Triplicate cultures of U2OS cells were transfected with plasmids expressing HA-tagged wild-type Nck1, Nck1 mutated in the CE-binding domain (M3), or the 5′-kinase-binding domain (M2). Western blots showing overexpression of each of these proteins are in Figure S4. The appearance of uncapped forms of transcripts in the “capping inhibited” pool (grey bars) was determined by their recovery on streptavidin beads after ligation of an RNA adapter and hybridization to a biotinylated antisense DNA oligonucleotide . Each preparation contained an equal amount of uncapped human β-globin mRNA as an internal control and RNA recovered from M3 (A) and M2 (B) expressing cells was analyzed by qRT-PCR for four transcripts that accumulate uncapped forms in cells that are inhibited for cytoplasmic capping (DNAJB1, ILF2, MAPK1, RAB1A). The results are normalized to the signal from cells expressing wild-type Nck1. RNA from M3 (C) or M2 (D) expressing cells was also analyzed by qRT-PCR for three transcripts of the “uninduced” pool whose steady state levels are reduced when cytoplasmic capping is inhibited (TLR1, NME9, S100Z, black bars), one of the transcripts examined in a and b (MAPK1, grey bars), and a control transcript (BOP1, white bars). The results are presented as fold change with respect to wild-type Nck1 and are presented as mean ± standard deviation. The asterisk (*) indicates p<0.05 by Student's unpaired two-tailed t test.

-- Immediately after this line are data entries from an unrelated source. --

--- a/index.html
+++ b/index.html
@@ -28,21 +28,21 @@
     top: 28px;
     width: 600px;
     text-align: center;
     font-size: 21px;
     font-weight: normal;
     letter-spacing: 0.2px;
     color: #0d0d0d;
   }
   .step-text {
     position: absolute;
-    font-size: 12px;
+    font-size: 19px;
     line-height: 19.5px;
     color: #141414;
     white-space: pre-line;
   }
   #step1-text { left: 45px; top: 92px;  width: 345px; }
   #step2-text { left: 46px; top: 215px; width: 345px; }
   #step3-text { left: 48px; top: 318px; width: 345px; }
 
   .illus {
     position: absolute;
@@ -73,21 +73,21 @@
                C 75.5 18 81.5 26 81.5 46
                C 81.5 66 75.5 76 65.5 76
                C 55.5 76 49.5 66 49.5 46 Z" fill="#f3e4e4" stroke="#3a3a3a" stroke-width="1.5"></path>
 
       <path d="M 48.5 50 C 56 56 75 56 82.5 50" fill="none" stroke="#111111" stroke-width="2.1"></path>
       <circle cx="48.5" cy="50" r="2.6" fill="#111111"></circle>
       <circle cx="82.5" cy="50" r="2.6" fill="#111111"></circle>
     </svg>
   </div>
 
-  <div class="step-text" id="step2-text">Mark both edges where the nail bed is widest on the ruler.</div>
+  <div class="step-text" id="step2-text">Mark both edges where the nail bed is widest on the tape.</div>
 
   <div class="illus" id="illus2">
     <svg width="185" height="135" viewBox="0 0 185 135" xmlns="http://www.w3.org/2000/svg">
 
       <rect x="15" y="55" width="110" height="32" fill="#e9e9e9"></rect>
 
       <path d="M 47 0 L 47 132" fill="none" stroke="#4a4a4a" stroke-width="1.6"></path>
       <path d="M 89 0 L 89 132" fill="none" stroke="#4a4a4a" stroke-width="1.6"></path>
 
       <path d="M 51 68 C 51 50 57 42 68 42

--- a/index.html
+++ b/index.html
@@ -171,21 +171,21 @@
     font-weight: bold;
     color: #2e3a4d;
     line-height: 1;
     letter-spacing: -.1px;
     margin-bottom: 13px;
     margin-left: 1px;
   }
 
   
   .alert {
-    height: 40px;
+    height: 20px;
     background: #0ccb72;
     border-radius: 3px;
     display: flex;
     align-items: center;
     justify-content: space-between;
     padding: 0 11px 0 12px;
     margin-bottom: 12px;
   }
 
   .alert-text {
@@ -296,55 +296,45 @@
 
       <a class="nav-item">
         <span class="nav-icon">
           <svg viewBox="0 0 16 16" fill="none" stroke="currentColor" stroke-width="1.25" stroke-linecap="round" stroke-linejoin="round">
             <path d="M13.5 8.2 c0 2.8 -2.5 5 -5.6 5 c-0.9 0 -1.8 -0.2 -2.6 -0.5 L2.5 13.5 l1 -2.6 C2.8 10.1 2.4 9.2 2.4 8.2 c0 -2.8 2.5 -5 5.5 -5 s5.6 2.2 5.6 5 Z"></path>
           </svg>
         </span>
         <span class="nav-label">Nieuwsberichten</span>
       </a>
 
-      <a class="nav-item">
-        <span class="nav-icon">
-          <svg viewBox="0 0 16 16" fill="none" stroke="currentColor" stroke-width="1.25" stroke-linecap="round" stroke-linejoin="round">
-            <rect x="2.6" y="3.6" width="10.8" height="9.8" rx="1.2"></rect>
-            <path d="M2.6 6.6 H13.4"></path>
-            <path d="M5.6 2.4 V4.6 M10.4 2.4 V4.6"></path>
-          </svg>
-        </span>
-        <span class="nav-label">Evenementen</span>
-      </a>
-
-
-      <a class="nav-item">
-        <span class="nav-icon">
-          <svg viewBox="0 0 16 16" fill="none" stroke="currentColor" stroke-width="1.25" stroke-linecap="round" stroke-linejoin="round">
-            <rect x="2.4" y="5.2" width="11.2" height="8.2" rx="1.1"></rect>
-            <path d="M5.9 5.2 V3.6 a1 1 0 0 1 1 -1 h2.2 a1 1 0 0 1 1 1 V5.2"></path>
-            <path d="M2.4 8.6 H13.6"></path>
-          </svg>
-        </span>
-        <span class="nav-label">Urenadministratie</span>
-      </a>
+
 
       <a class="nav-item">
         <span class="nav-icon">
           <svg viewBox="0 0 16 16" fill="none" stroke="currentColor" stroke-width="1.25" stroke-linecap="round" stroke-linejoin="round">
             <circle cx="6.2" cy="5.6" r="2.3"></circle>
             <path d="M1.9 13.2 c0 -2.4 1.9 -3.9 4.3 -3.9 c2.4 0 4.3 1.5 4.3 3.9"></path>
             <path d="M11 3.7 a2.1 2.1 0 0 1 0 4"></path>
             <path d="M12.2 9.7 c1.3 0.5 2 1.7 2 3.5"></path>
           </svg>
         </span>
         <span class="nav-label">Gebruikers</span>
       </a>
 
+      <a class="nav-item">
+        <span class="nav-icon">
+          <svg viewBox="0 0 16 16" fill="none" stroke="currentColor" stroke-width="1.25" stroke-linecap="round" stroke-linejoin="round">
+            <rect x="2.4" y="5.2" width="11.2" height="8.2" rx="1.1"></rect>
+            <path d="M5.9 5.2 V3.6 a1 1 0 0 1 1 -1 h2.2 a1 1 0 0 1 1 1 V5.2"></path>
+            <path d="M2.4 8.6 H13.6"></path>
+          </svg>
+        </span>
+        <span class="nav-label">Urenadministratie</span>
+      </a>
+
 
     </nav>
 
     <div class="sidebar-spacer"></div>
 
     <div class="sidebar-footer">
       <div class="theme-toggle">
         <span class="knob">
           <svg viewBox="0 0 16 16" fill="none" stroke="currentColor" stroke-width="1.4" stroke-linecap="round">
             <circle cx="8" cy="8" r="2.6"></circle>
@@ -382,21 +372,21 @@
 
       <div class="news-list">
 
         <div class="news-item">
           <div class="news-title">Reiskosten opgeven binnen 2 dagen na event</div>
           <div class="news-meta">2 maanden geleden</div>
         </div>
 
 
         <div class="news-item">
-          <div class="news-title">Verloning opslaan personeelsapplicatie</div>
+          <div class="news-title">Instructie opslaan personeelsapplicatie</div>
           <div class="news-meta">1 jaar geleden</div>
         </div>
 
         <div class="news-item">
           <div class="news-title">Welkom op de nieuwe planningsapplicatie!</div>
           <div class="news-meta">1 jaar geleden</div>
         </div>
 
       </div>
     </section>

Figure 7. Model for assembly of the cytoplasmic capping complex.

In this model Nck1 serves as the scaffold for assembly of the cytoplasmic capping complex, with the 5′-kinase and CE juxtaposed by binding to adjacent domains. The ubiquitination site between the second and third SH3 and the SH2 domain for binding tyrosine phosphoproteins (pTyr) are indicated by red arrows. It has yet to be determined how the methyltransferase joins the complex to complete the reaction.